A drone attack by a notorious paramilitary group hit a vehicle carrying displaced families in central Sudan Saturday, killing at least 24 people, including eight children, a doctors’ group said.

The attack by the Rapid Support Forces occurred close to the city of Rahad in North Kordofan province, said the Sudan Doctors Network, which tracks the country’s ongoing war.

The vehicle transported displaced people who fled fighting in the Dubeiker area of North Kordofan, the doctors’ group said in a statement. Among the dead children were two infants, the group said.

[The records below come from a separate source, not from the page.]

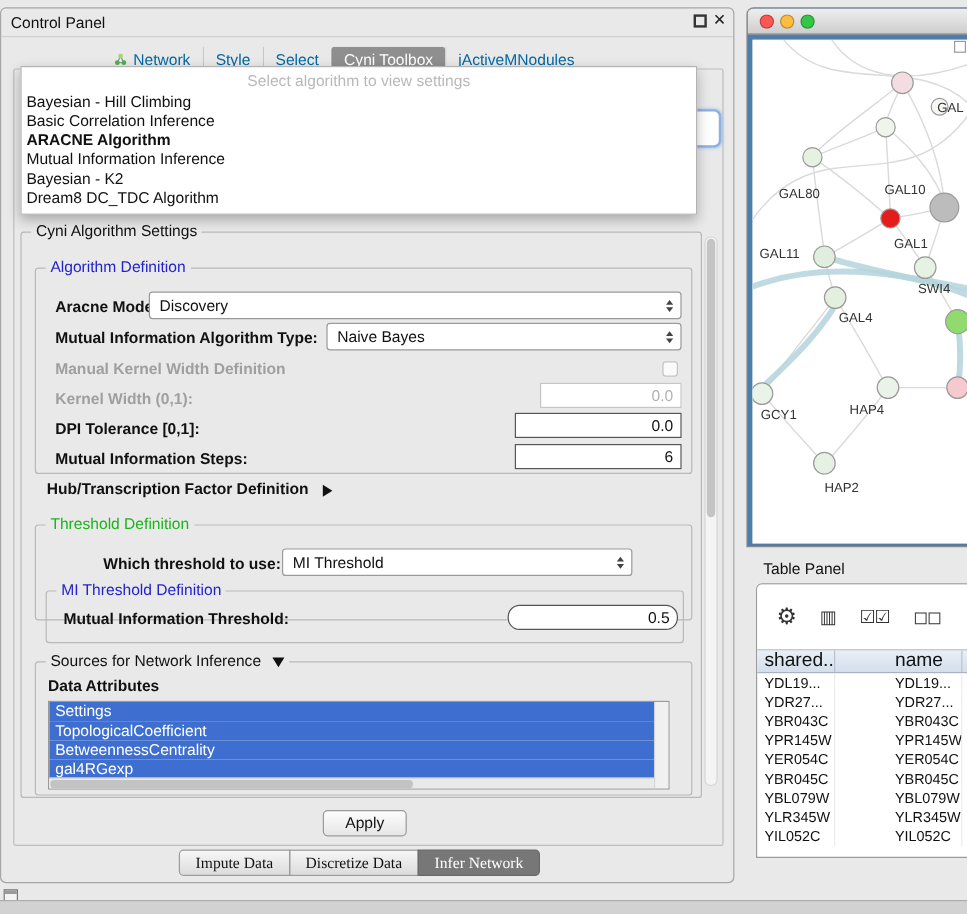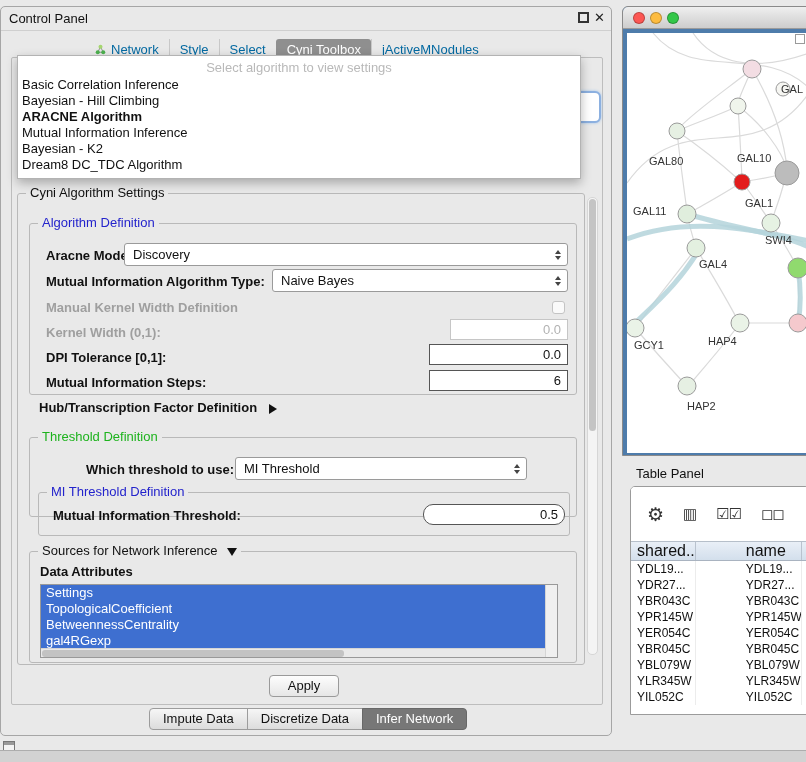--- a/index.html
+++ b/index.html
@@ -174,8 +174,8 @@
   <div id="algo-popup">
     <div class="popup-placeholder">Select algorithm to view settings</div>
     <div id="popup-items">
+        <div class="popup-item">Bayesian - Hill Climbing</div>
         <div class="popup-item">Basic Correlation Inference</div>
-        <div class="popup-item">Bayesian - Hill Climbing</div>
         <div class="popup-item selected">ARACNE Algorithm</div>
         <div class="popup-item">Mutual Information Inference</div>
         <div class="popup-item">Bayesian - K2</div>

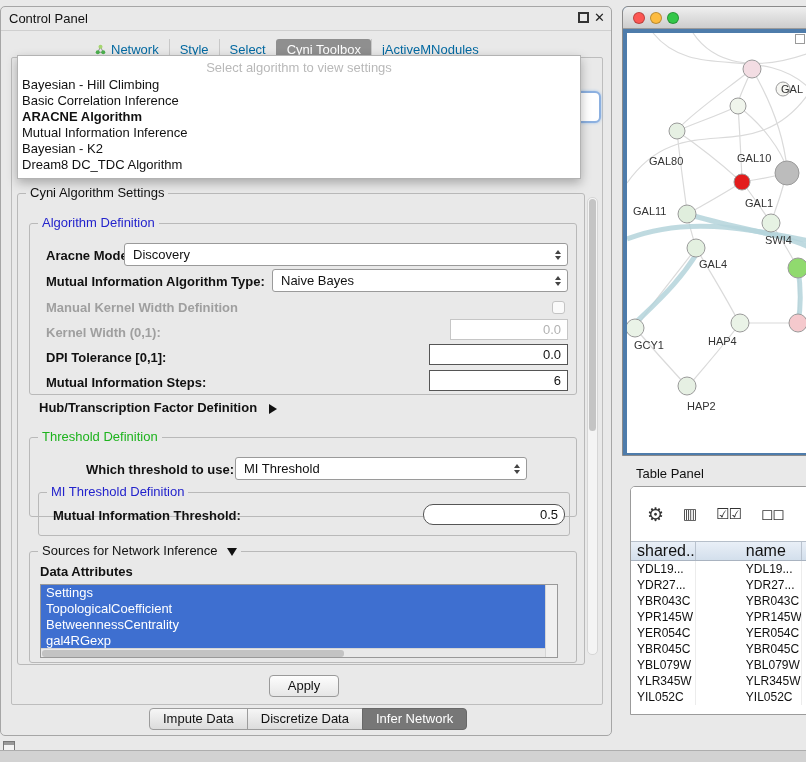--- a/index.html
+++ b/index.html
@@ -87,7 +87,7 @@
     border-radius:4px;background:linear-gradient(#fdfdfd,#e6e6e6);text-align:center;line-height:20px;font-size:13px;}
 
   
-  #bottom-tabs{position:absolute;left:148px;top:701px;height:40px;display:flex;}
+  #bottom-tabs{position:absolute;left:148px;top:701px;height:40px;display:flex;font-family:Liberation Serif, serif;}
   .seg{height:22px;line-height:20px;padding:0 13px;border:1px solid #9c9c9c;
     background:linear-gradient(#f6f6f6,#dcdcdc);font-size:13px;margin-left:-1px;white-space:nowrap;}
   .seg:first-child{border-radius:4px 0 0 4px;margin-left:0;}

The doctors’ group urged the international community and rights organizations to “take immediate action to protect civilians and hold the RSF leadership directly accountable for these violations.”

There was no immediate comment from the RSF, which has been at war against the Sudanese military for control of the country for about three years.

Sudan plunged into chaos in April 2023 when a power struggle between the military and the RSF exploded into open fighting in the capital, Khartoum, and elsewhere in the country.

The devastating war has killed more than 40,000 people, according to UN figures, but aid groups say that is an undercount and the true number could be many times higher.

It created the world’s largest humanitarian crisis with over 14 million people forced to flee their homes. It fueled disease outbreaks and pushed parts of the country into famine.